▶ _RECORDS FOR THE EXERCISE_:

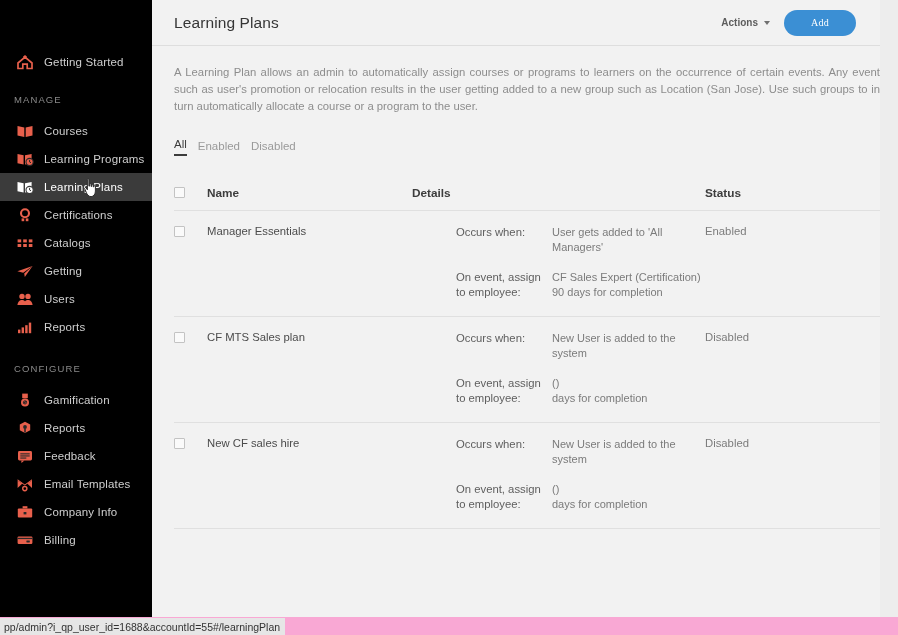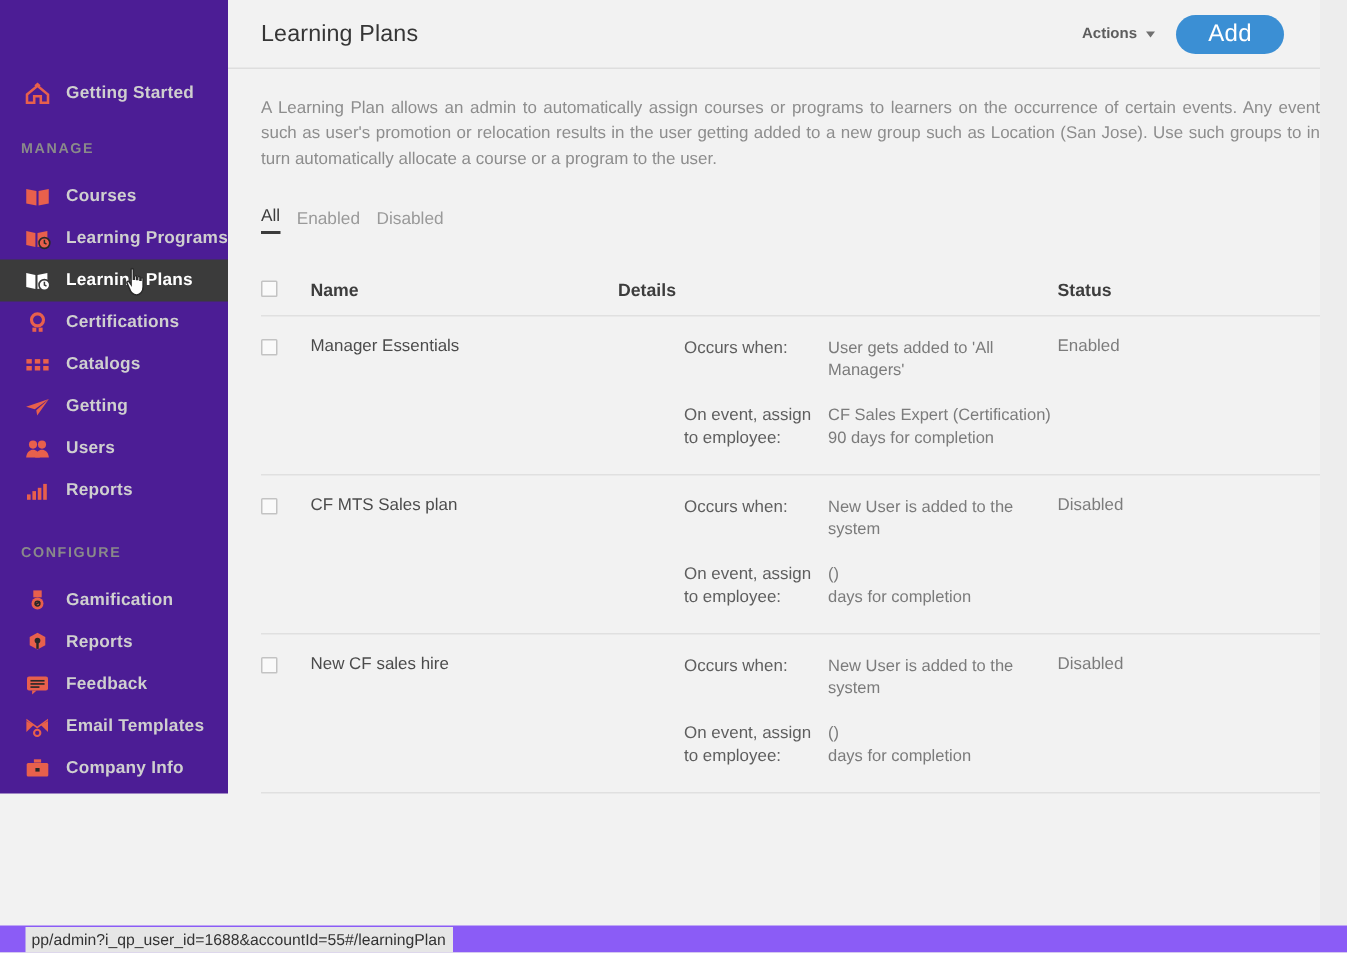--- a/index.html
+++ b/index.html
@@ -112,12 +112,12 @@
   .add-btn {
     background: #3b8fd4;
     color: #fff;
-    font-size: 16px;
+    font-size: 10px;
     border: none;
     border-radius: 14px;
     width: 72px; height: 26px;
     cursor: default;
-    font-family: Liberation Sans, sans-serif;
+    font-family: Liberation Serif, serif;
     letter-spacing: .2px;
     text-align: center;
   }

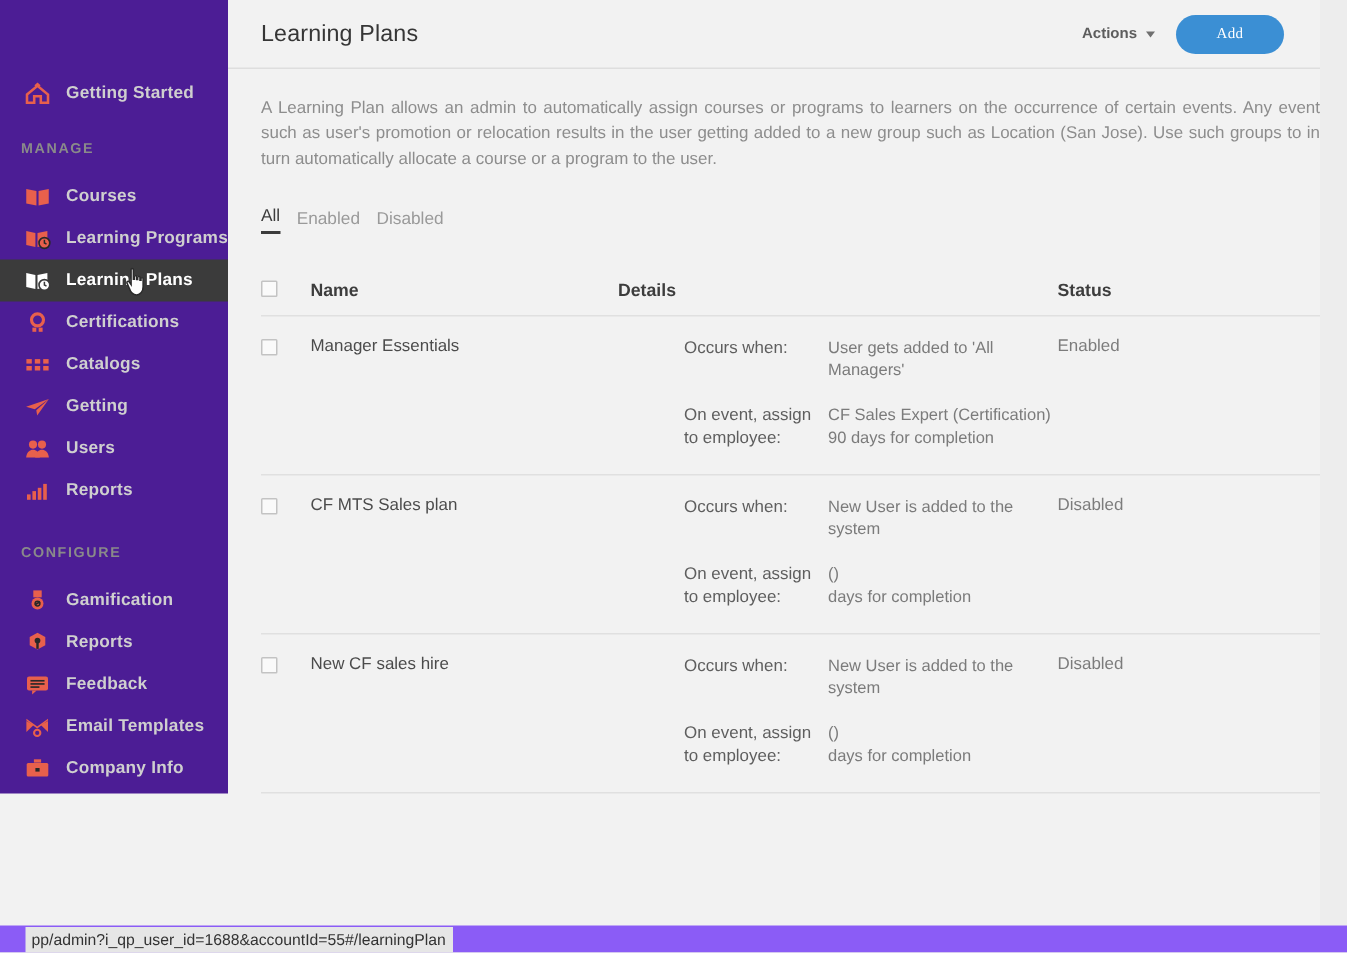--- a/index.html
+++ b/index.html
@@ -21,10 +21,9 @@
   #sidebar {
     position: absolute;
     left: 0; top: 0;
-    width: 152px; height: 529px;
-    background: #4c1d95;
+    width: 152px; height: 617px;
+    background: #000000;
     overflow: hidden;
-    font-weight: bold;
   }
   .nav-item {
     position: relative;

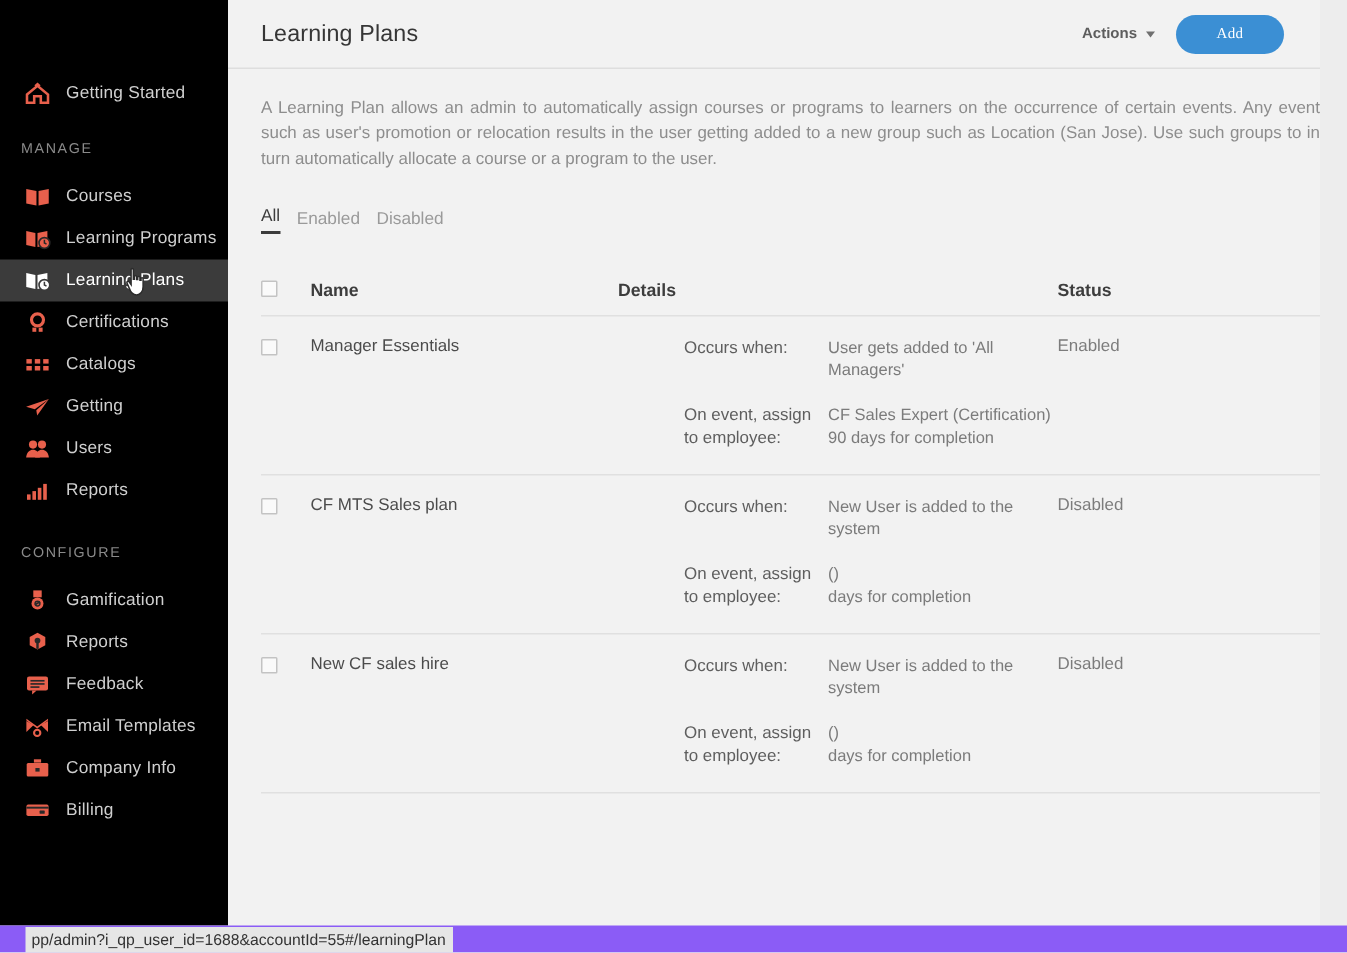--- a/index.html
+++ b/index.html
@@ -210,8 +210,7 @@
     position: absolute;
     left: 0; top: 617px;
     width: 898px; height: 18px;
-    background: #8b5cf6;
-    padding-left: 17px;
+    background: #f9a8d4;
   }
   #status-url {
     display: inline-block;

▶ _WORK TASK_:
Copy out every line of the listing that includes the string "width".

▶ _THE ANSWER_:
     width: 72px; height: 26px;
-    width: 152px; height: 529px;
+    width: 152px; height: 617px;
     width: 898px; height: 18px;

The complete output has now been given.